Print all the records below exactly as they stand, but leave out the pictures.

> [Task data]:
-------
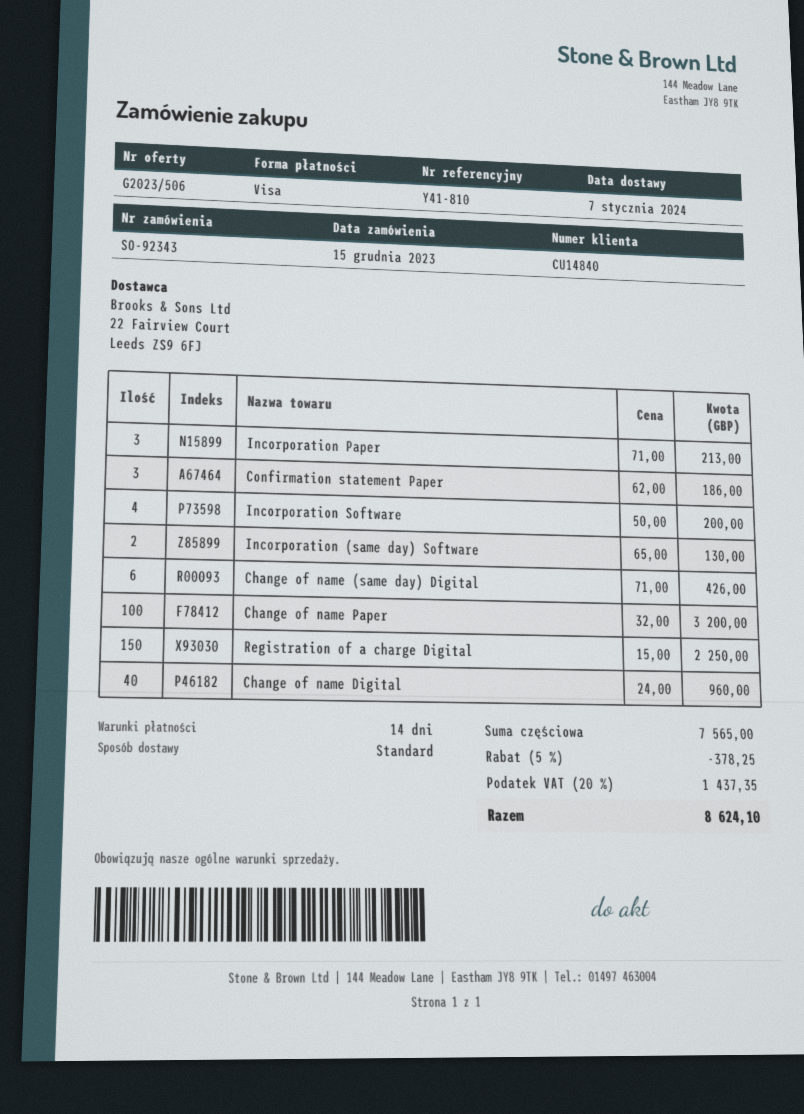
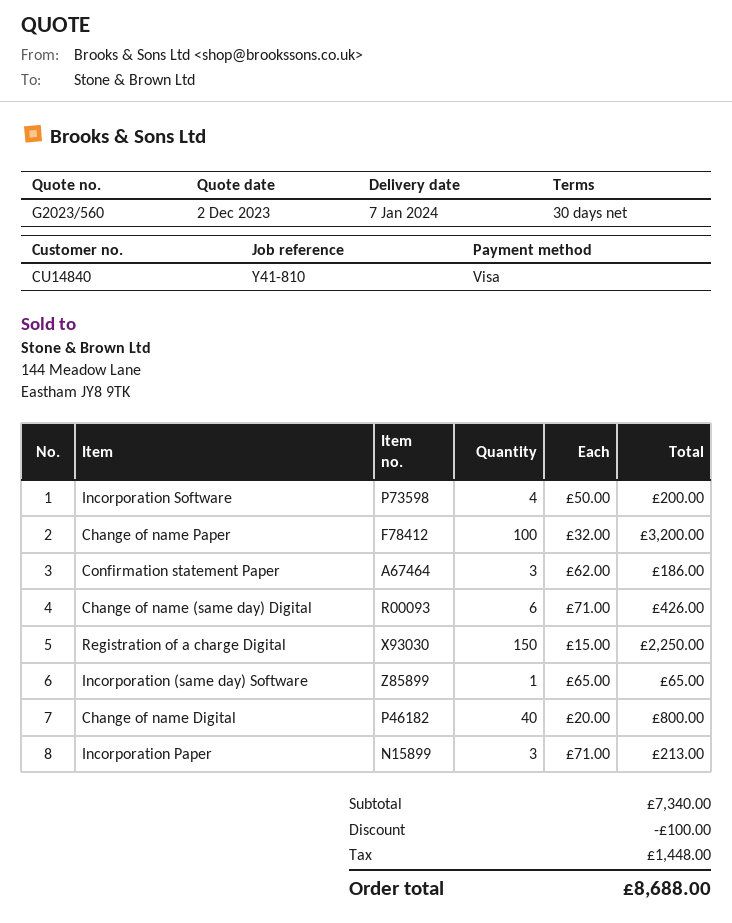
quote number: G2023/506 -> G2023/560
payment terms: 14 days -> 30 days
Incorporation (same day) Software: 2 x 65.00 = 130.00 -> 1 x 65.00 = 65.00
Change of name Digital: 40 x 24.00 = 960.00 -> 40 x 20.00 = 800.00
subtotal: 7565.00 -> 7340.00
discount: 378.25 -> 100.00
tax: 1437.35 -> 1448.00
total: 8624.10 -> 8688.00

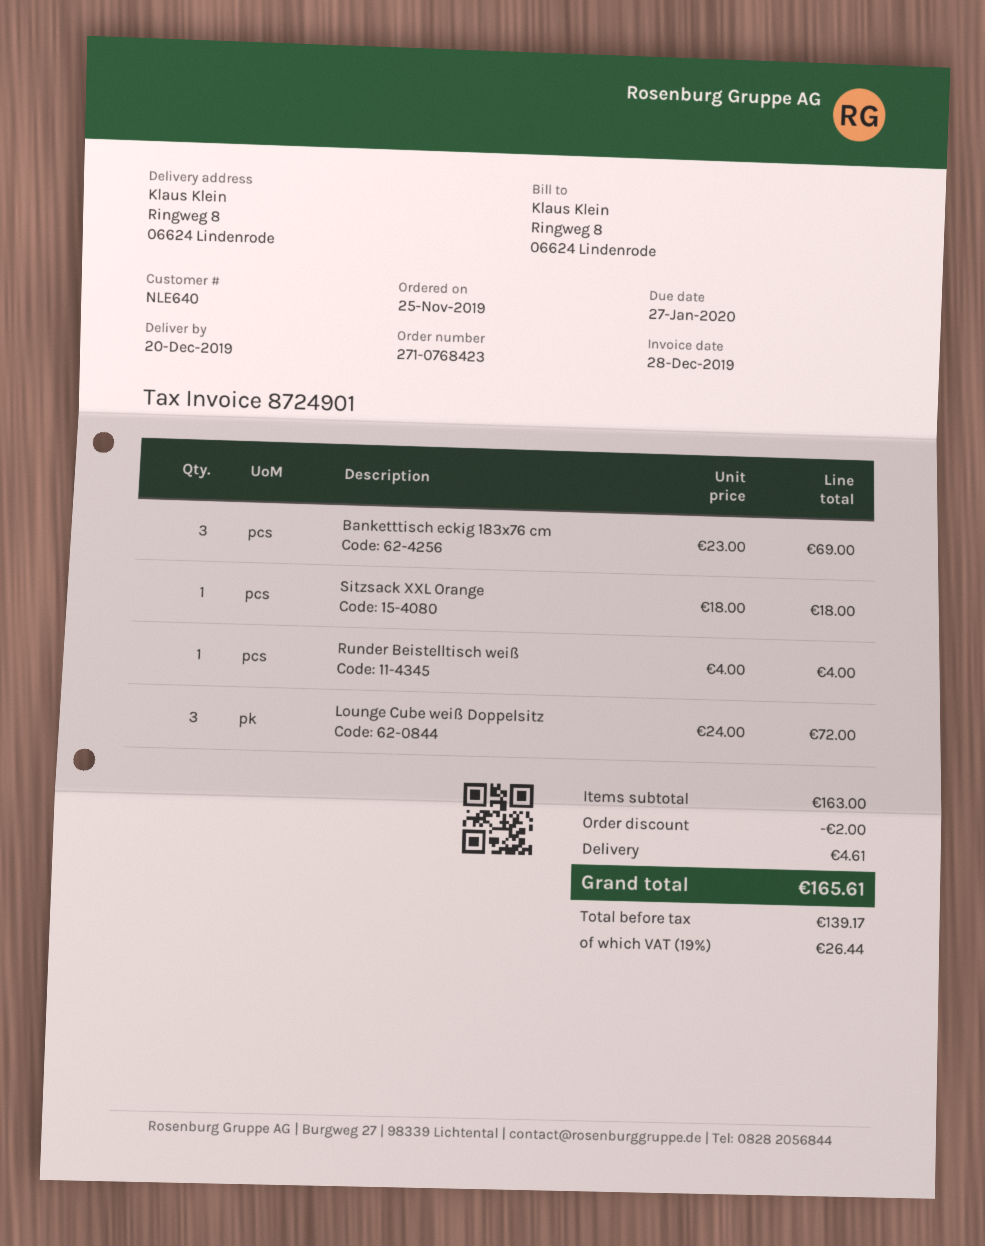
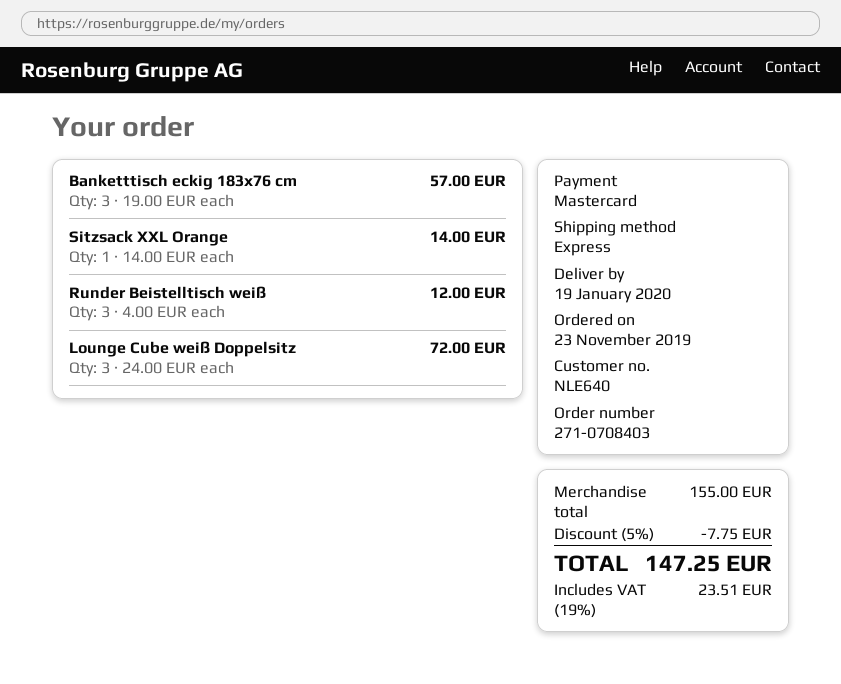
order number: 271-0768423 -> 271-0708403
order date: 2019-11-25 -> 2019-11-23
delivery date: 2019-12-20 -> 2020-01-19
Banketttisch eckig 183x76 cm: 3 x 23.00 = 69.00 -> 3 x 19.00 = 57.00
Sitzsack XXL Orange: 1 x 18.00 = 18.00 -> 1 x 14.00 = 14.00
Runder Beistelltisch weiß: 1 x 4.00 = 4.00 -> 3 x 4.00 = 12.00
subtotal: 163.00 -> 155.00
discount: 2.00 -> 7.75
shipping: 4.61 -> none
tax: 19% = 26.44 -> 19% = 23.51
total: 165.61 -> 147.25

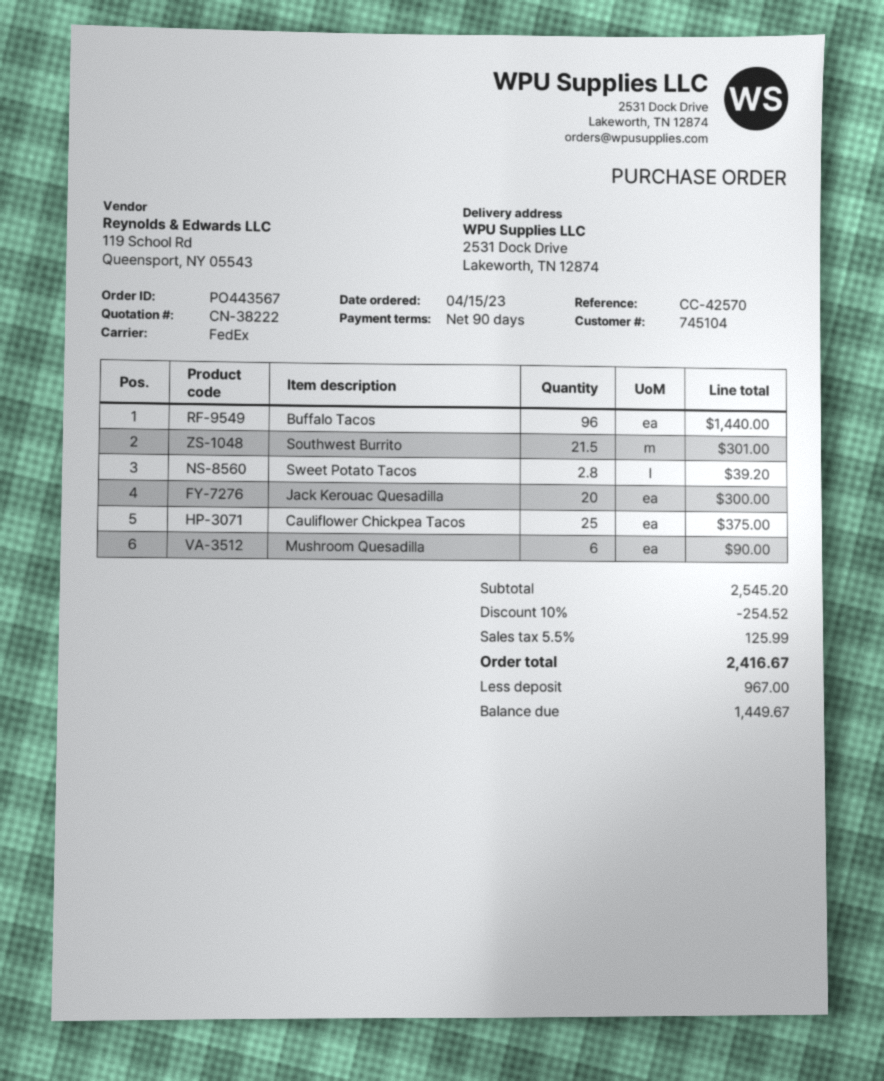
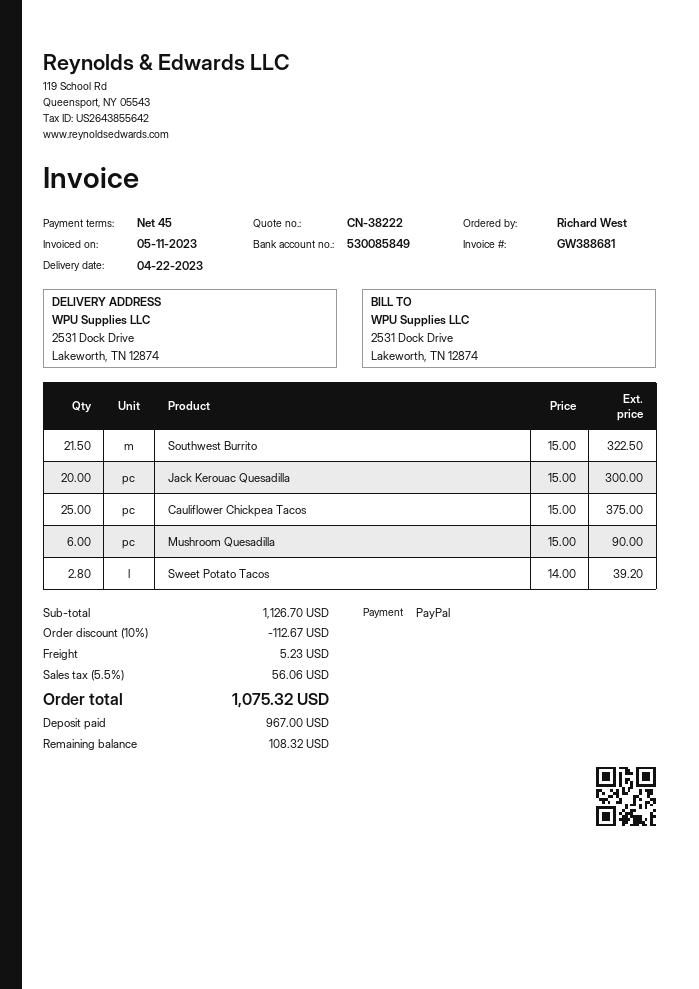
payment terms: 90 days -> 45 days
Buffalo Tacos: 96 for 1440.00 -> none
Southwest Burrito: 21.5 for 301.00 -> 21.5 for 322.50
subtotal: 2545.20 -> 1126.70
discount: 10% = 254.52 -> 10% = 112.67
shipping: none -> 5.23
tax: 5.5% = 125.99 -> 5.5% = 56.06
total: 2416.67 -> 1075.32
balance: 1449.67 -> 108.32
-------
> [The completed task]:
quote number: G2023/506 -> G2023/560
payment terms: 14 days -> 30 days
Incorporation (same day) Software: 2 x 65.00 = 130.00 -> 1 x 65.00 = 65.00
Change of name Digital: 40 x 24.00 = 960.00 -> 40 x 20.00 = 800.00
subtotal: 7565.00 -> 7340.00
discount: 378.25 -> 100.00
tax: 1437.35 -> 1448.00
total: 8624.10 -> 8688.00

order number: 271-0768423 -> 271-0708403
order date: 2019-11-25 -> 2019-11-23
delivery date: 2019-12-20 -> 2020-01-19
Banketttisch eckig 183x76 cm: 3 x 23.00 = 69.00 -> 3 x 19.00 = 57.00
Sitzsack XXL Orange: 1 x 18.00 = 18.00 -> 1 x 14.00 = 14.00
Runder Beistelltisch weiß: 1 x 4.00 = 4.00 -> 3 x 4.00 = 12.00
subtotal: 163.00 -> 155.00
discount: 2.00 -> 7.75
shipping: 4.61 -> none
tax: 19% = 26.44 -> 19% = 23.51
total: 165.61 -> 147.25

payment terms: 90 days -> 45 days
Buffalo Tacos: 96 for 1440.00 -> none
Southwest Burrito: 21.5 for 301.00 -> 21.5 for 322.50
subtotal: 2545.20 -> 1126.70
discount: 10% = 254.52 -> 10% = 112.67
shipping: none -> 5.23
tax: 5.5% = 125.99 -> 5.5% = 56.06
total: 2416.67 -> 1075.32
balance: 1449.67 -> 108.32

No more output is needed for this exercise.